(Image comparison data)
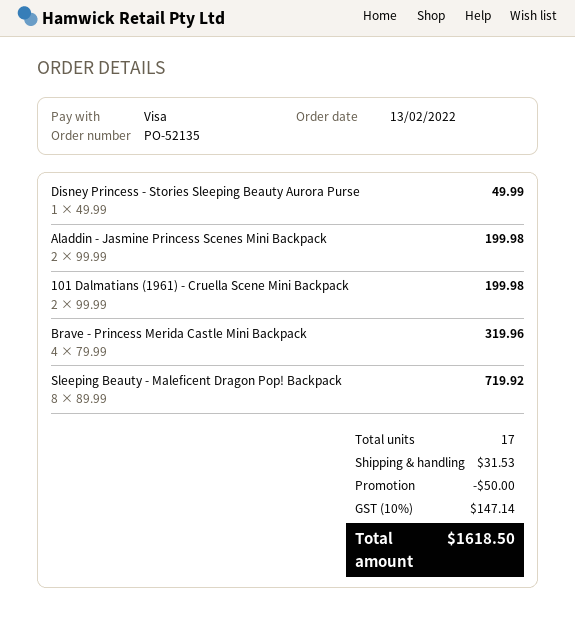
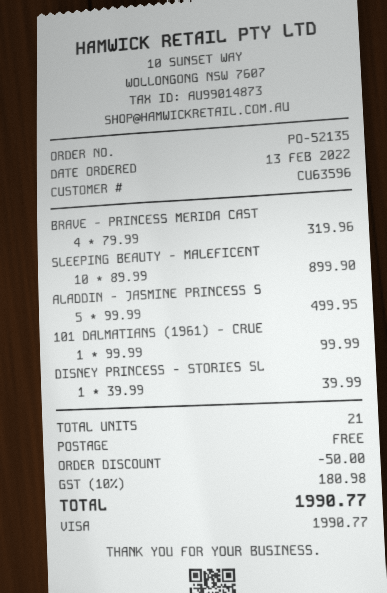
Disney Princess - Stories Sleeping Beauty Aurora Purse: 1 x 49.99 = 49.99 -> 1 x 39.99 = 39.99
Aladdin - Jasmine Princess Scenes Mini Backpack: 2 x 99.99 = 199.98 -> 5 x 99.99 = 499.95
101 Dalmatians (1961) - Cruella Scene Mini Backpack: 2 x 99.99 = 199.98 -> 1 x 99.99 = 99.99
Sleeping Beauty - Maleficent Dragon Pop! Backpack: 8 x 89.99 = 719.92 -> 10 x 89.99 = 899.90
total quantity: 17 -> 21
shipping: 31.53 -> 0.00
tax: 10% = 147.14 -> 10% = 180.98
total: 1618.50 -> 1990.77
---
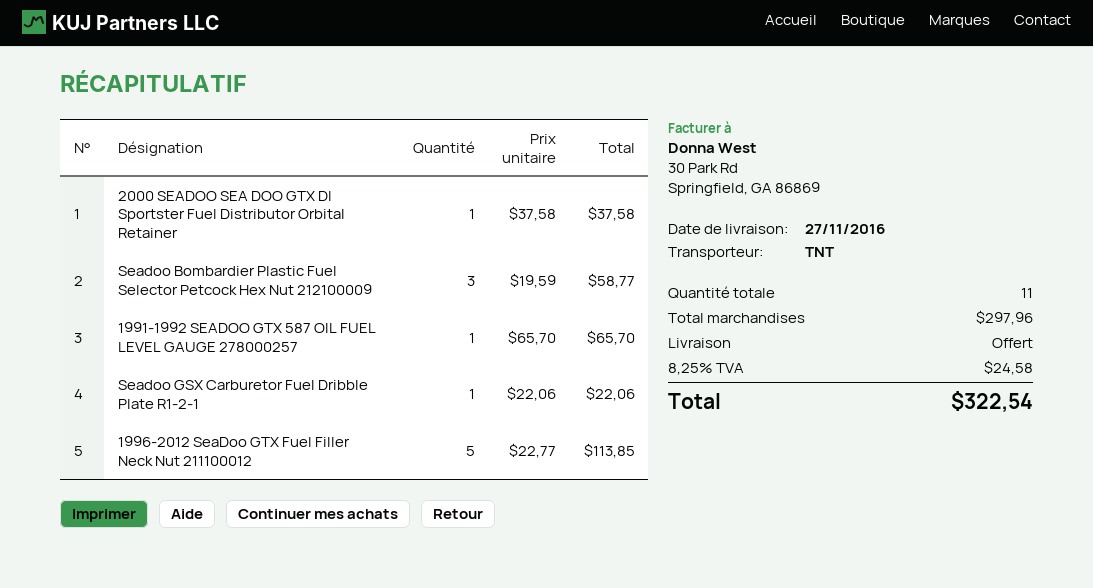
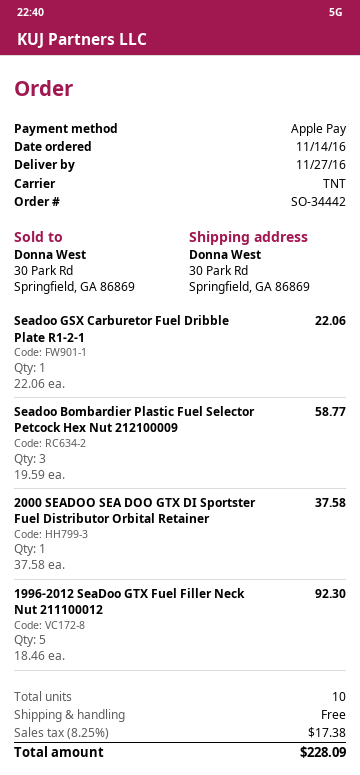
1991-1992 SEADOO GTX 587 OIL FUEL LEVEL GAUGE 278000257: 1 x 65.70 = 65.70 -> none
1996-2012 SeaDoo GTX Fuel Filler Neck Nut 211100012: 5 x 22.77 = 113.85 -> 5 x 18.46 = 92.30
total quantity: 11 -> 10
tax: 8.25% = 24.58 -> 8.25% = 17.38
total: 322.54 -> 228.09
---
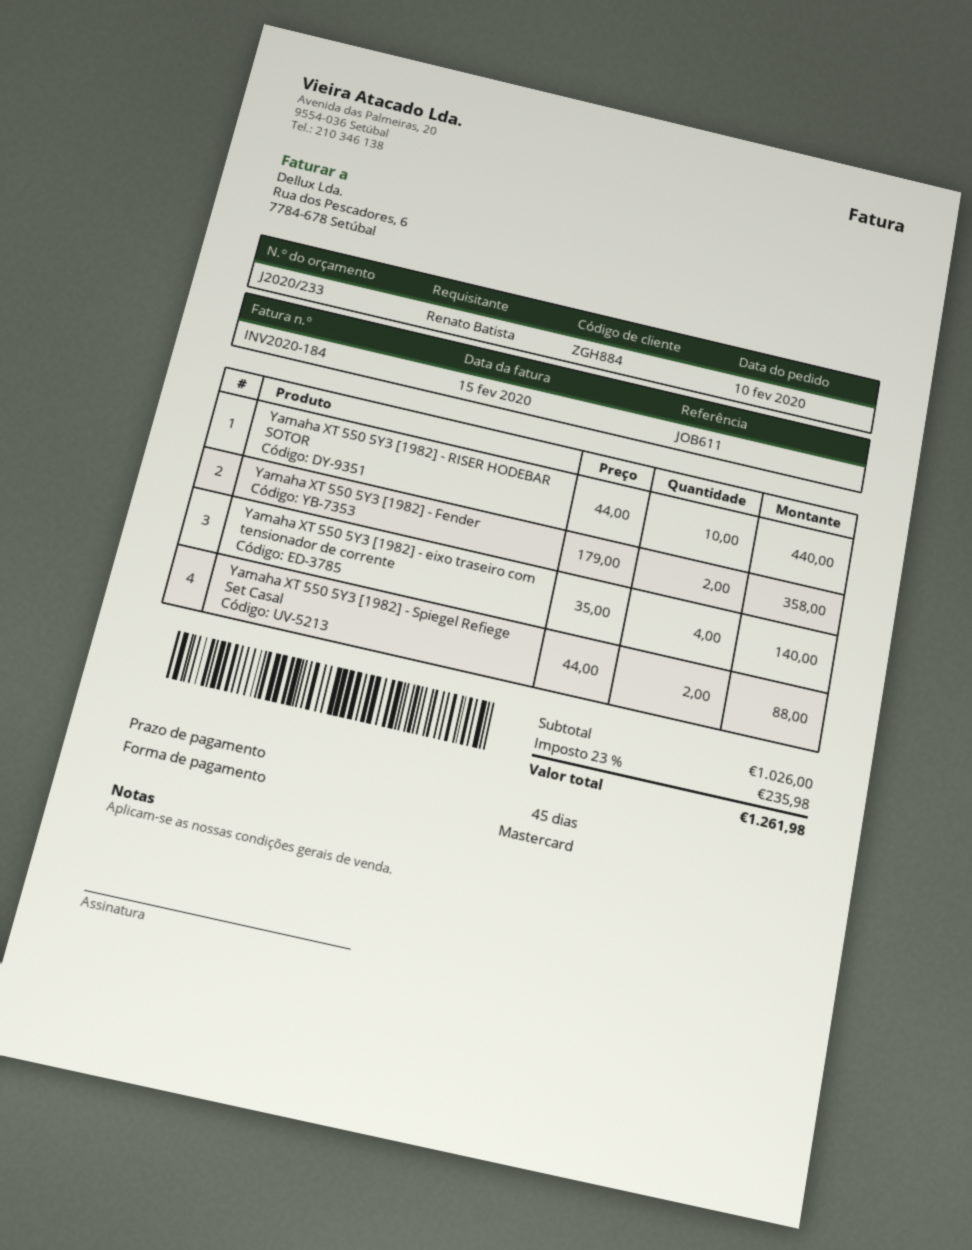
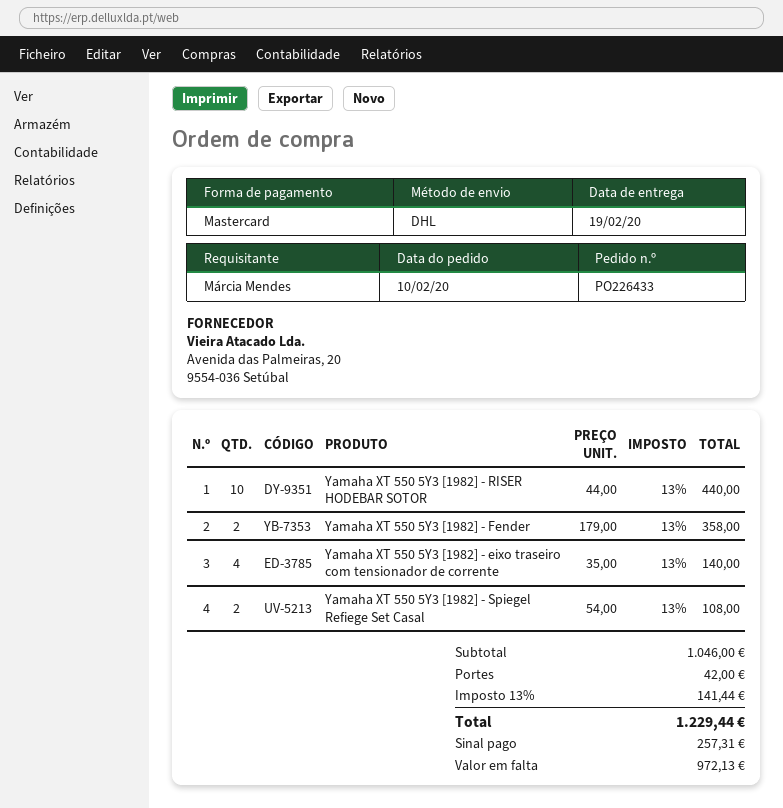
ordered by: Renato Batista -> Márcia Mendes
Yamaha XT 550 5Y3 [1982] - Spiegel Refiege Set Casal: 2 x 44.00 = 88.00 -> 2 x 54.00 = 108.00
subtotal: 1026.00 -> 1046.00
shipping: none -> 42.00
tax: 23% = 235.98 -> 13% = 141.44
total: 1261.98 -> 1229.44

WORK REQUIRED
Could you transcribe the entries above word for word, from the line with "Aladdin - Jasmine" down to the line with "total: 1618.50 -> 1990.77", keeping both?

SOLUTION FOR THIS PROBLEM
Aladdin - Jasmine Princess Scenes Mini Backpack: 2 x 99.99 = 199.98 -> 5 x 99.99 = 499.95
101 Dalmatians (1961) - Cruella Scene Mini Backpack: 2 x 99.99 = 199.98 -> 1 x 99.99 = 99.99
Sleeping Beauty - Maleficent Dragon Pop! Backpack: 8 x 89.99 = 719.92 -> 10 x 89.99 = 899.90
total quantity: 17 -> 21
shipping: 31.53 -> 0.00
tax: 10% = 147.14 -> 10% = 180.98
total: 1618.50 -> 1990.77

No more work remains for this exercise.